The Lake Whatuma Wetland Care Group in Central Hawke's Bay has welcomed $25,000 in Department of Conservation funding that will help its efforts to restore the Central Hawke's Bay landmark near Waipukurau.
Local landowners and waterfowl hunters formed the group about four years ago and since that time its members have been carrying out predator control and other measures as part of a Lake Whatuma Restoration project.
Project co-ordinator John Cheyne said the group was extremely grateful for the support of many stakeholders, including DOC, which contributed the money as part of the recent allocation of its $4.2 million DOC community fund.
Mr Cheyne said that with 96 per cent of Hawke's Bay's freshwater wetlands lost to drainage and land development, it made Lake Whatuma even more significant both ecologically and culturally.
"It is home to fish, plants and birds such as the nationally critical Australasian bittern, also known as the matuku," he said.
"However, those remaining wetlands, like Lake Whatuma, are still subject to a suite of threats which require addressing if we are to have any chance of protecting what remains."
Currently the major threats to the lake were the invasion of exotic willows, mammalian predators – such as mustelids, feral cats, opossums, hedgehogs and rats - and low summer water levels.
To address these problems, Mr Cheyne and 40 other volunteers intended to prepare a willow control plan, a review of current predator control operations, and an assessment of options to improve summer water levels.

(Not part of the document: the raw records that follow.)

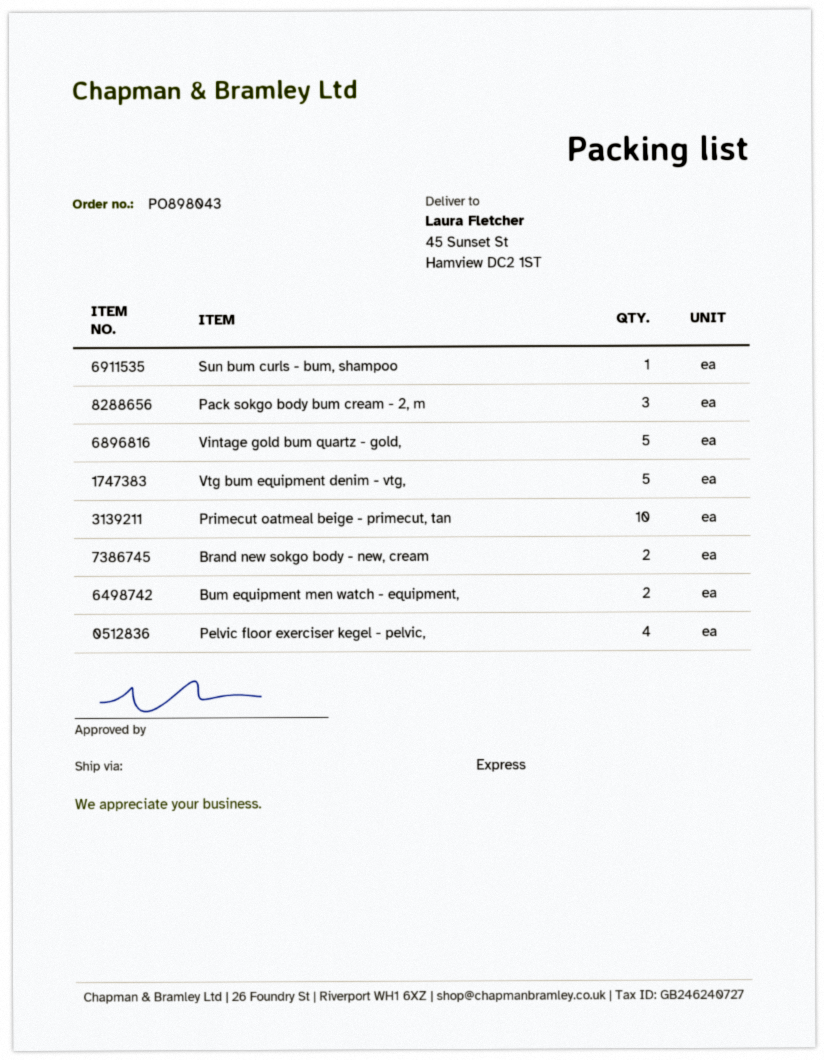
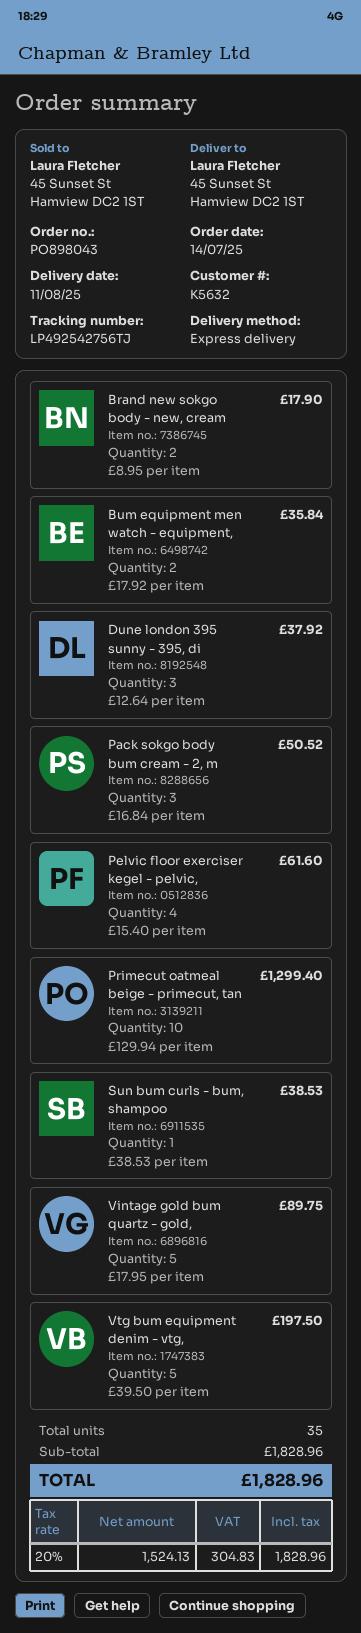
Dune london 395 sunny - 395, di: none -> 3

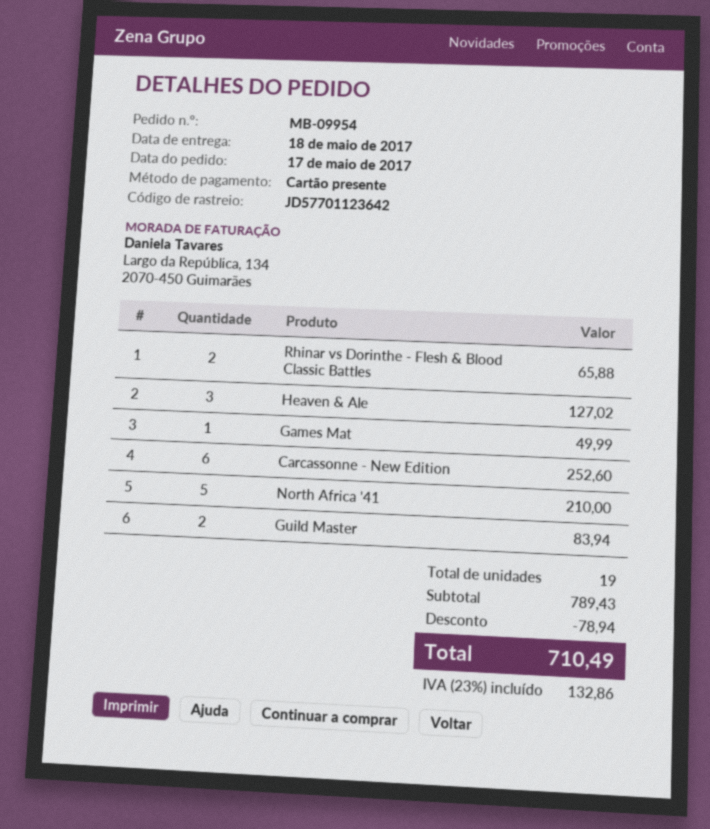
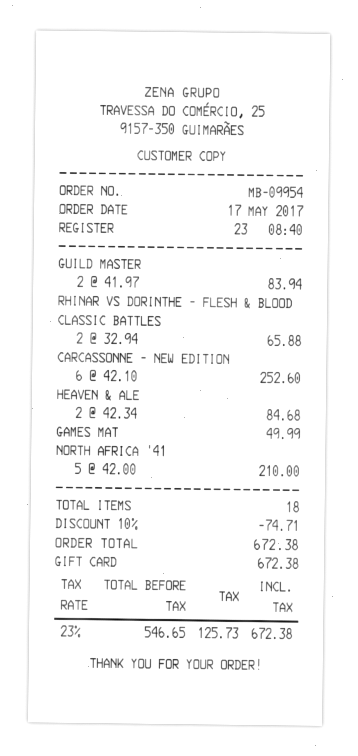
Heaven & Ale: 3 for 127.02 -> 2 for 84.68
total quantity: 19 -> 18
discount: 78.94 -> 74.71
tax: 23% = 132.86 -> 23% = 125.73
total: 710.49 -> 672.38

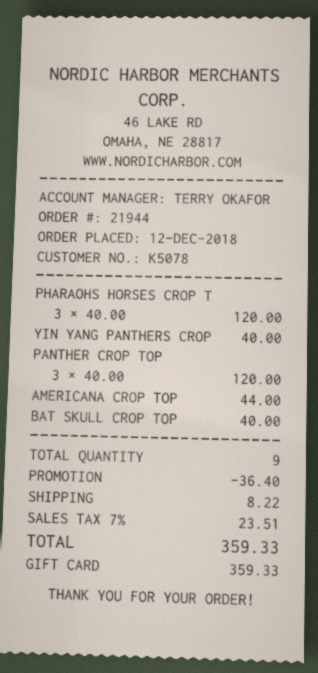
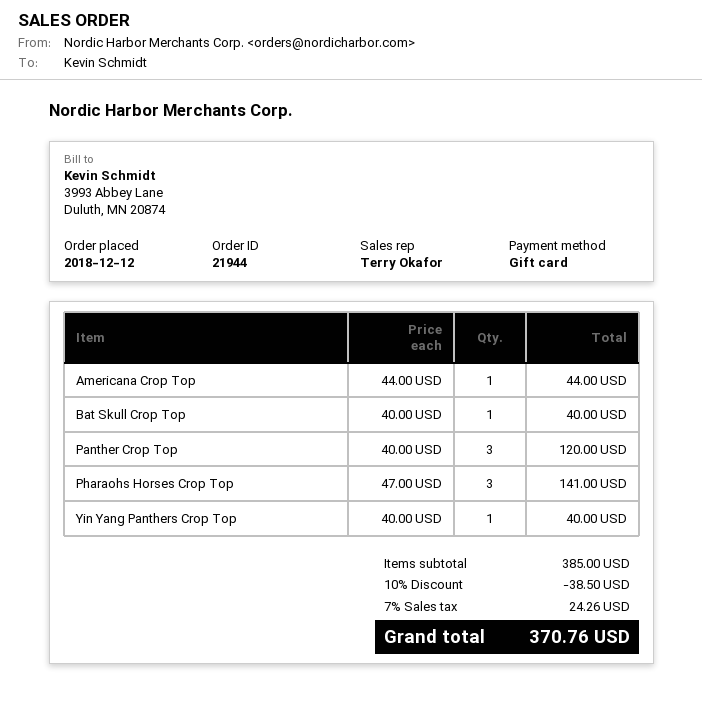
PHARAOHS HORSES CROP T: 3 x 40.00 = 120.00 -> 3 x 47.00 = 141.00
discount: 36.40 -> 38.50
shipping: 8.22 -> none
tax: 7% = 23.51 -> 7% = 24.26
total: 359.33 -> 370.76

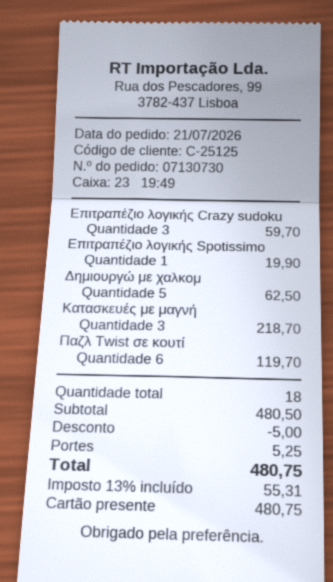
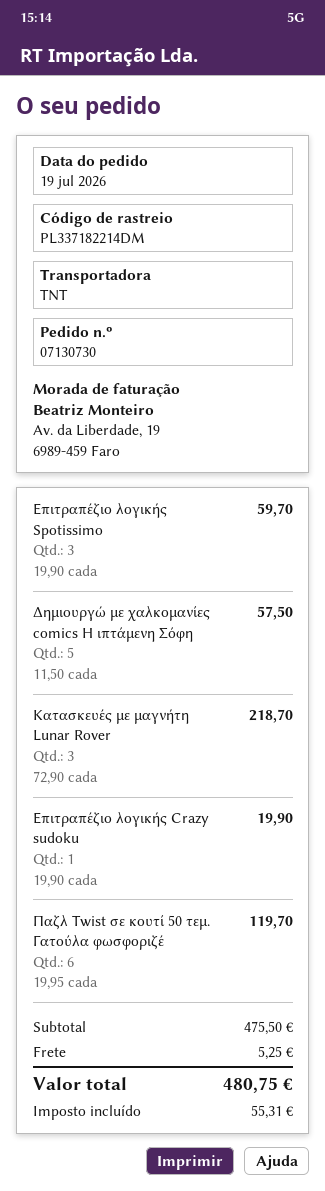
order date: 2026-07-21 -> 2026-07-19
Επιτραπέζιο λογικής Crazy sudoku: 3 for 59.70 -> 1 for 19.90
Επιτραπέζιο λογικής Spotissimo: 1 for 19.90 -> 3 for 59.70
Δημιουργώ με χαλκομ: 5 for 62.50 -> 5 for 57.50
subtotal: 480.50 -> 475.50
discount: 5.00 -> none

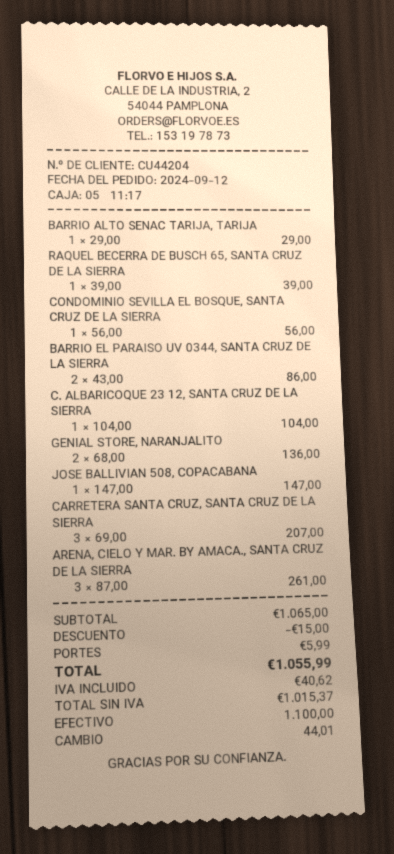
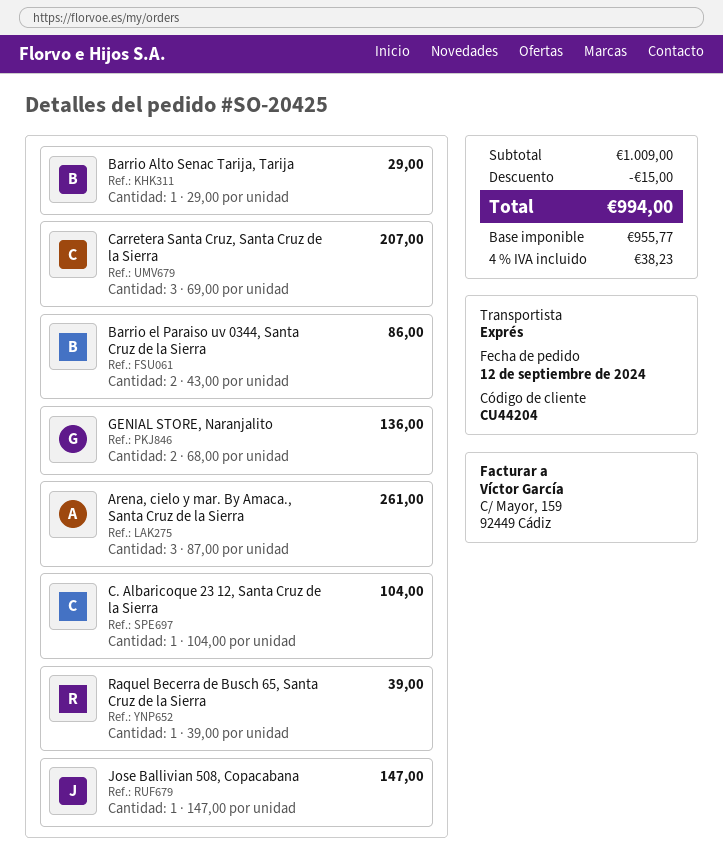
CONDOMINIO SEVILLA EL BOSQUE, SANTA CRUZ DE LA SIERRA: 1 x 56.00 = 56.00 -> none
subtotal: 1065.00 -> 1009.00
shipping: 5.99 -> none
net: 1015.37 -> 955.77
tax: 40.62 -> 38.23
total: 1055.99 -> 994.00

"The vision of the group is the restoration of a vibrant shallow lake and wetland ecosystems which can be enjoyed by all," he said.
Local DOC operations manager Connie Norgate said the work that the care group was doing was critical to ensuring the growth of the matuku population.
"The DOC Community Fund is directed at practical on-the-ground projects such as the work being undertaken by the Lake Whatuma Wetland Care Group, which maintains and restores the diversity of our native plants and wildlife," she said.
The fund was this year split between 112 conservation projects, and Ms Norgate said the priorities were projects that controlled invasive weeds that were threatening ecosystems and wildlife, and projects that tackled the introduced predators that destroyed unique birdlife.
"Weeds such as the grey willow and crack willow and mammalian predators are a constant threat to our native species which rely on the lake for survival."
Ms Norgate said that by directly supporting community organisations the public would see more conservation work being done, more New Zealanders active in the outdoors and more people aware of Hawke's Bay's unique conservation challenges.
Last year the Hawke's Bay Regional Council also signalled its intention to address water quality issues at Lake Whatuma, which it named as one of six environmental hotspots in the region.
This prompted a 9.88 per cent rate rise for the 2017-18 year to create a $1 million "environmental kick-start fund" targeting Lake Whatuma and the Tukituki catchment, Lake Tutira, Ahuriri Estuary, Whakaki Lake and Wairoa River, and Karamu Stream.
At Lake Whatuma, the council's focus would be on weed control.